By 1636, tulips had become the fourth leading export product of the Netherlands, after gin, herring and cheese. The contract price of rare bulbs continued to rise throughout 1636, but by November, the price of common, “unbroken” bulbs also began to increase, so that soon any tulip bulb could fetch hundreds of guilders. That year the Dutch created a type of formal futures markets where contracts to buy bulbs at the end of the season were bought and sold. The price of tulips skyrocketed because of speculation in tulip futures among people who never saw the bulbs.

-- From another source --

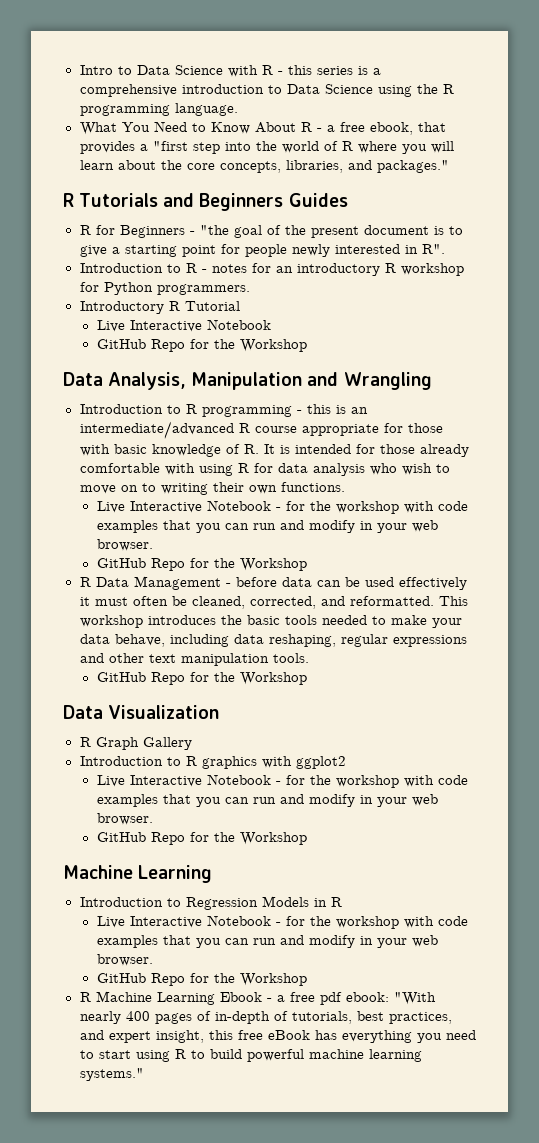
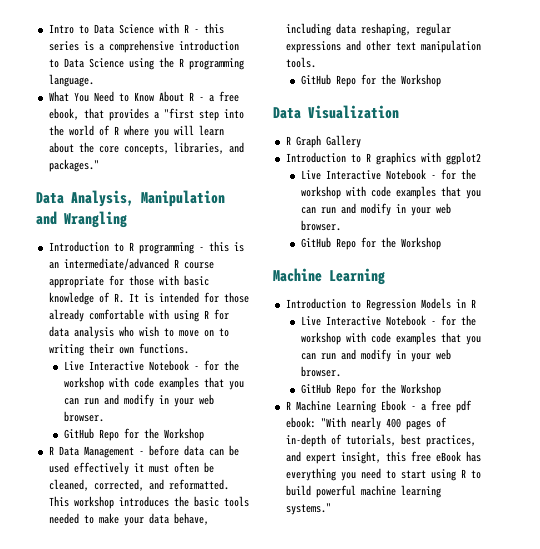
[63,193,348,211] [79,225,463,238] [79,244,445,257] [79,263,464,276] [79,282,250,295] [79,301,240,314] [96,319,271,332] [96,339,307,352] // R Tutorials and Beginners Guides // R for Beginners - "the goal of the present document is to give a starting point for people newly interested in R". // Introduction to R - notes for an introductory R workshop for Python programmers. // Introductory R Tutorial // Live Interactive Notebook // GitHub Repo for the Workshop -> (99, 165) none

The collapse of the Bubble

Tulip mania reached its peak during the winter of 1636–37, when some bulbs were reportedly changing hands ten times in a day. No deliveries were ever made to fulfill any of these contracts, because in February 1637, tulip bulb contract prices collapsed abruptly and the trade of tulips ground to a halt. The collapse began in Haarlem, on February 3, when, for the first time, buyers apparently refused to show up at a routine bulb auction. This may have been because Haarlem was then at the height of an outbreak of bubonic plague. While the existence of the plague may have helped create a culture of fatalistic risk-taking that allowed the speculation to skyrocket in the first place, this outbreak might also have helped to burst the bubble. Tulip traders could no longer find new buyers willing to pay increasingly inflated prices for their bulbs. Some were left holding contracts to purchase tulips at prices now ten times greater than those on the open market, while others found themselves in possession of bulbs now worth a fraction of the price they had paid. Thus, the tulip mania finally ended, with individuals stuck with the bulbs they held at the end of the crash. No court would enforce payment of a contract, since judges regarded the debts as contracted through gambling, and thus not enforceable by law.

The fascination of tulips and the tulip mania also was subject of a novel by Alexandre Dumas, père, published in 1850. There, Dumas tells the fascinating story of a tulip afficionado in the times shortly after the tulip mania and his quest for breeding the legendary black tulip.[3]